From the definition of BST, it may seem that for a binary tree to be BST, it’s enough to check for each node if the node on its left is smaller & node on its right is greater. But this is actually the wrong approach since it will give wrong output for many test-cases.

The correct algorithm is to check for each node whether the maximum of the left subtree is lesser than the node & the minimum of the right subtree is greater than the node. This algorithm works perfect but not efficient in terms of time complexity.

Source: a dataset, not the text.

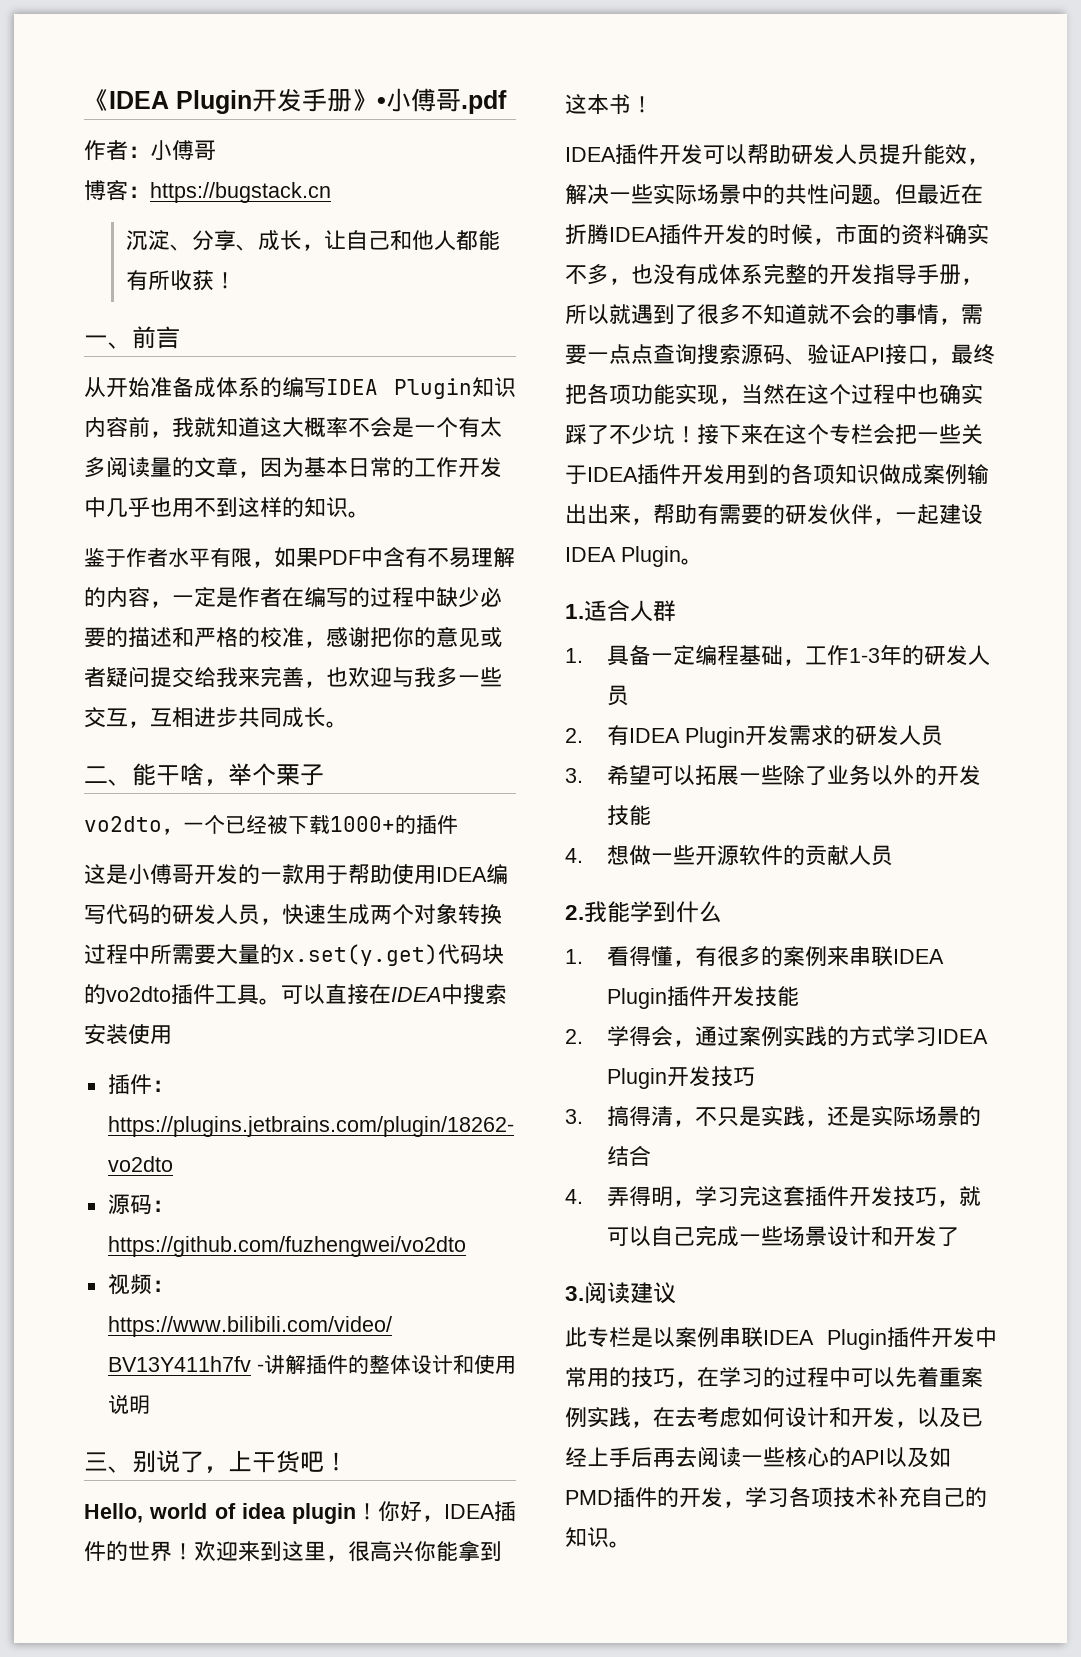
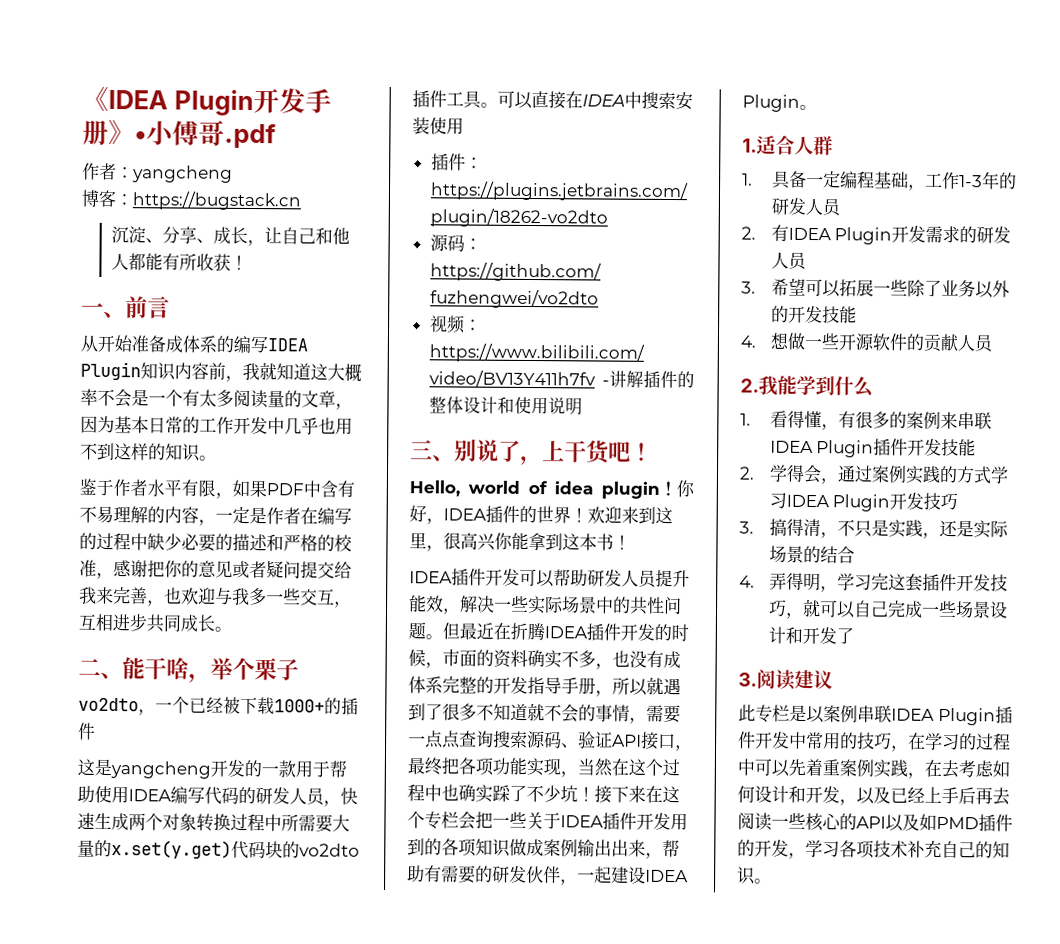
[150,140,216,160] 小傅哥 -> [132,165,233,183] yangcheng
[128,864,194,884] 小傅哥 -> [110,761,211,779] yangcheng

Intuition says that the in-order traversal for the BST results in a sorted list of nodes and we use this in our algorithm.

1.  Set prev to INT_MIN.
2.  From main function call checkBST(root, prev)
    //passing prev by reference to update it every time
    checkBST(root, &prev) 
3.  if(root==NULL) 
        return 1; //null tree is BST
4.  do in-order traversal and checking whether all tree node 
    data is sorted or not
    if(!(checkBST(root->left,prev)))  //check left subtree 
        return 0;
    //root->data must be greater than prevsince BST results in 
    //sorted list after in-order traversal.
5.  if(root->data<prev) 
        return 0;
6.  prev=root->data; //update prev value
7.  return checkBST(root->right,prev);//check right subtree

Example 1:

Clearly Example 1 is a binary search tree. We will check out further through our function.

Example 2:

Clearly Example 2 is not a binary tree. We will check out through our function.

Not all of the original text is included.